Alors il me prend de rêver, et souvent lorsque le soleil se couche dans mes jumelles, je te vois toi, vivante, en métropole, rigolant,
sortant avec d’autres types qui n’ont pas ma chance, en aimant certains qui n’ont pas mon bonheur.
A chacun de tes mouvements, tissée à moi de fils invisibles, c’est mon cœur et mon ventre, c’est ma peau, plantés d’hameçons, qui me déchirent.
Même à des milliers de kilomètres de là, plus que mes penser, mes rêves sont des cauchemars, car tu me fuis inlassablement, insaisissable et plus belle chaque jour.
Quelque soit la distance, j’ai mal de cette toile de doutes, tissée par l’araignée Jalousie. Pourtant, il n’y a aucun doute à avoir. Tu ne me dois rien et moi non plus.
Mais pour moi, je te dois beaucoup, c’est comme si. C’est ça que j’appelle des liens.
Je t’aime. C’est clair et limpide, autant que le fait que ce sentiment n’est plus partagé. Alors ! Douter de mes propres sentiments ?
Me dire qu’en ce monde, il y a une ou plusieurs femmes qui m’aimeraient et éclipseraient ce « nous » auquel je me raccroche comme à une bouée pour ne pas boire la tasse.

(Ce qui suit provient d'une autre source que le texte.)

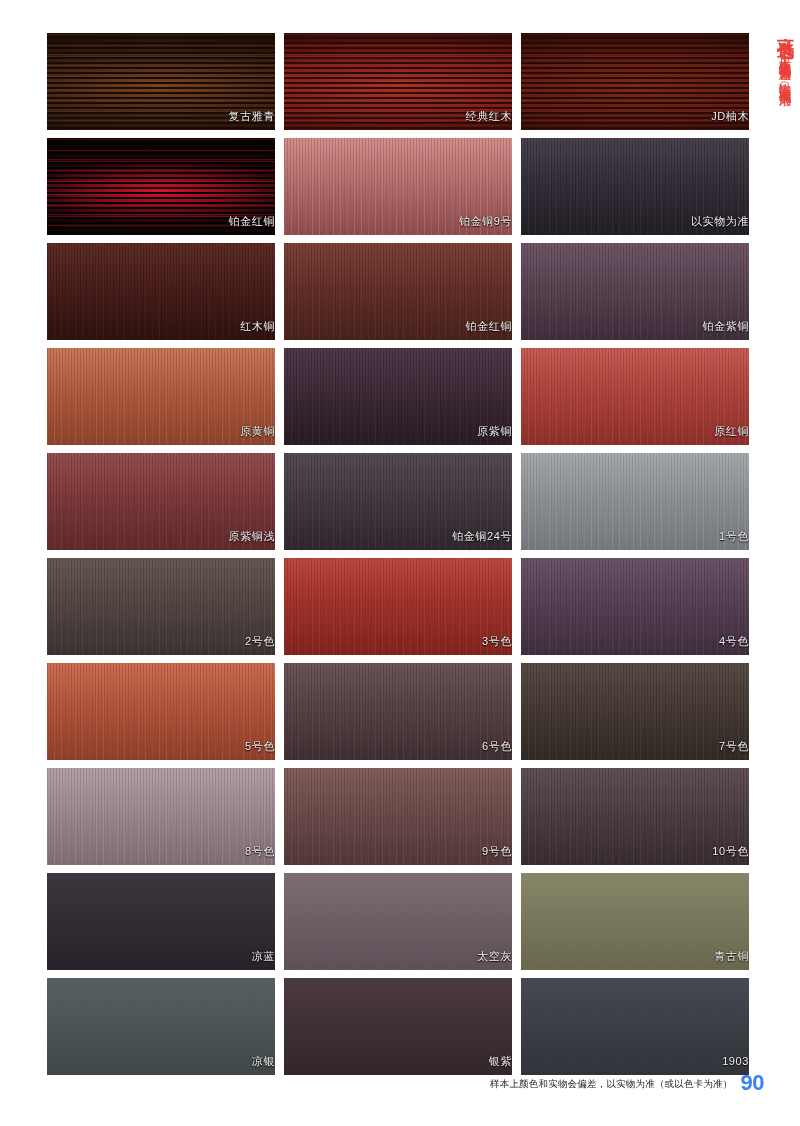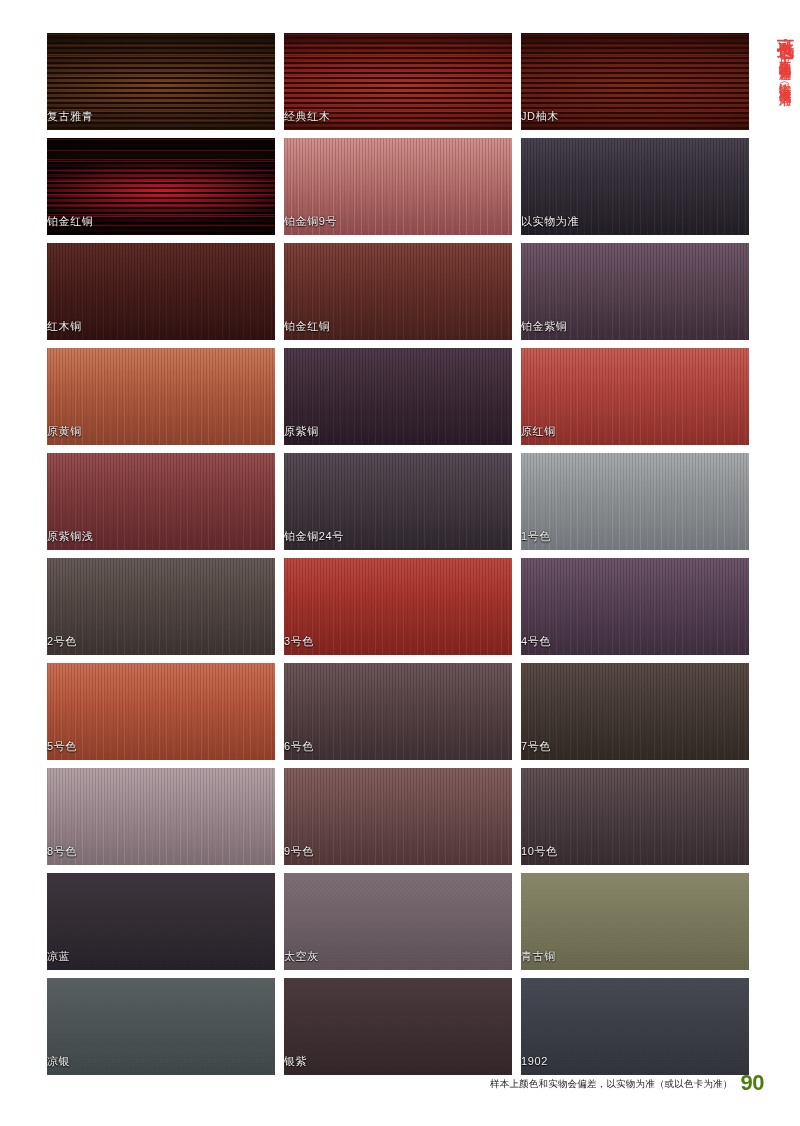"复古雅青" .swatch-label { text-align: left -> right }
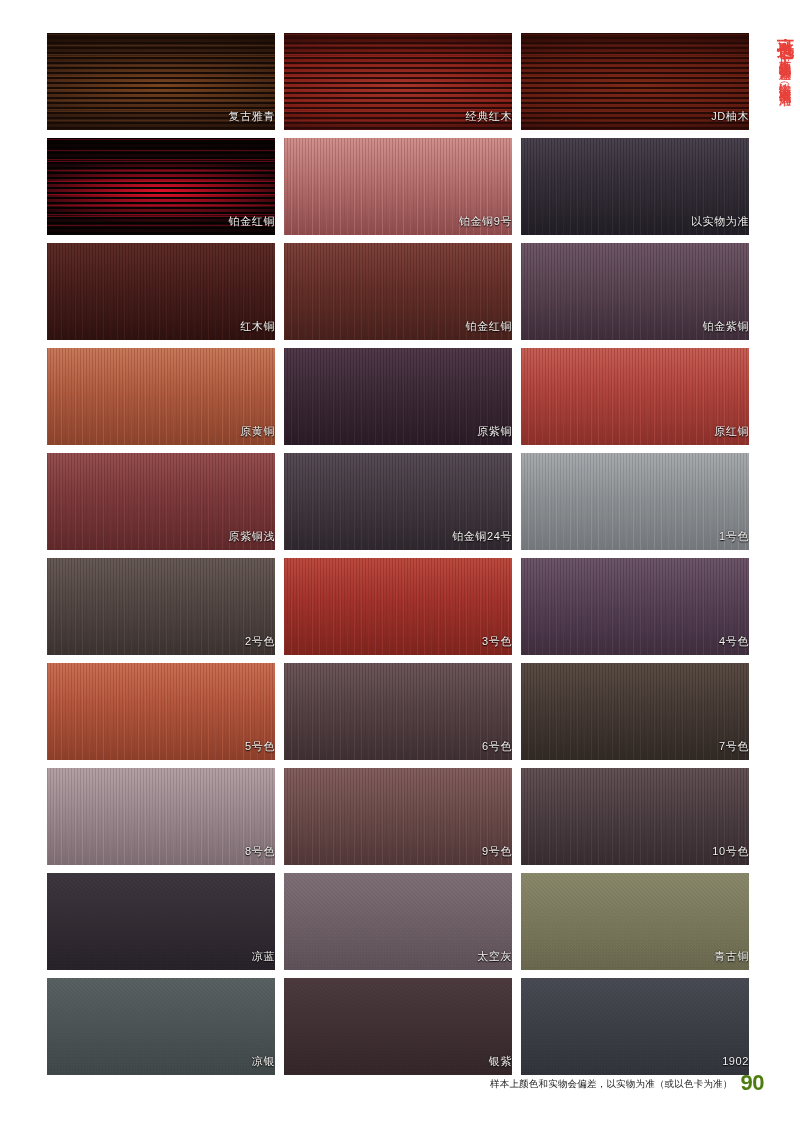"1902" div.swatch-label { text: 1902 -> 1903 }
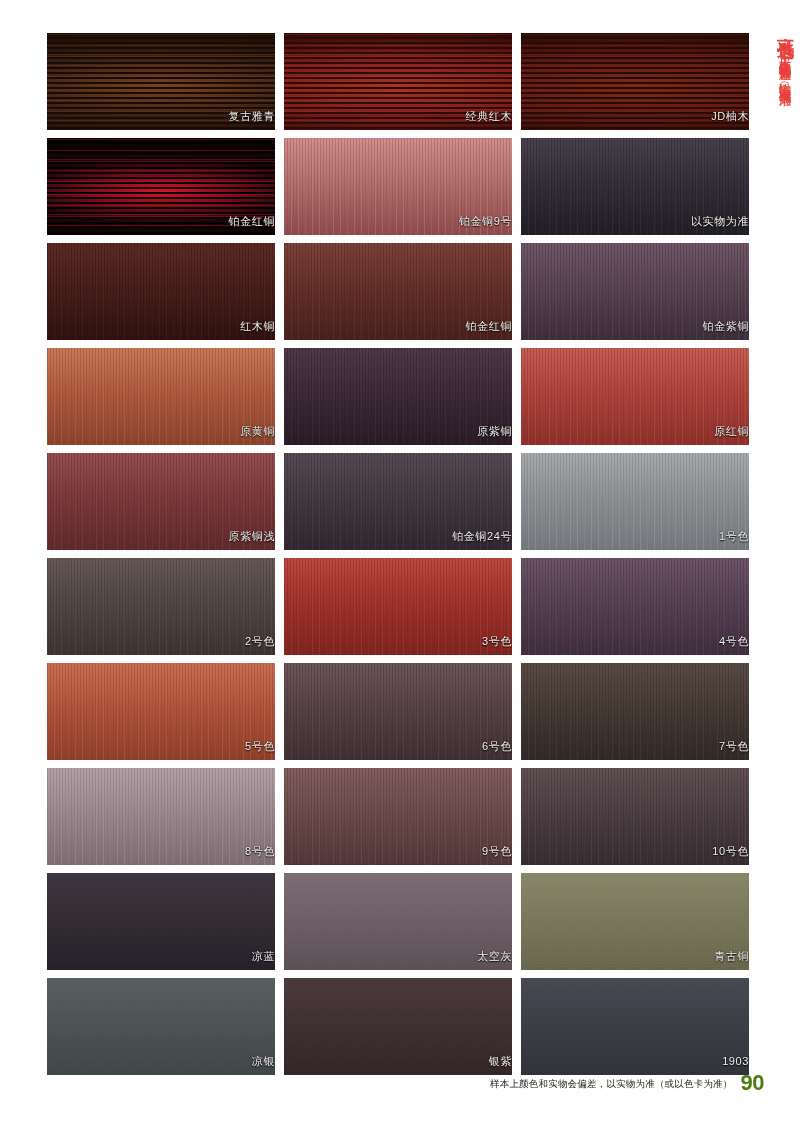"90" #page-number { color: #4d7c0f -> #3b82f6 }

Pourtant, j’ai continuellement en bouche le goût de l’amer. Peut-être, une princesse des mille et une nuits ?
Bagdad. J’ai hâte d’être au débarquement, ne me fais aucune illusion sur l’envie des princesses du coin, de tomber amoureuse d’un envahisseur.
Nouvelle Indochine, nouveau Vietnam, dont le noir enjeu verra couler notre sang rouge et le leur, pour qu’au pays de Picsou, la caste pétrolière puisse continuer à palper encor plus de ces billets verts.
Ci-après, les marines, la marine française, ces empaffés de rosbeef : les envahisseurs, redresseurs de torts, qui pour instaurer la paix vont chasser le tyran, lanceur de missiles, ami d’hier, ennemi d’aujourd’hui.
Hypocrisie tellement grosse et qui comme tout, passera par le prix du sang versé, comme légitimité.
Toi, ne souffre pas trop, en France. Quand, j’aime, même trompé, c’est pour toujours.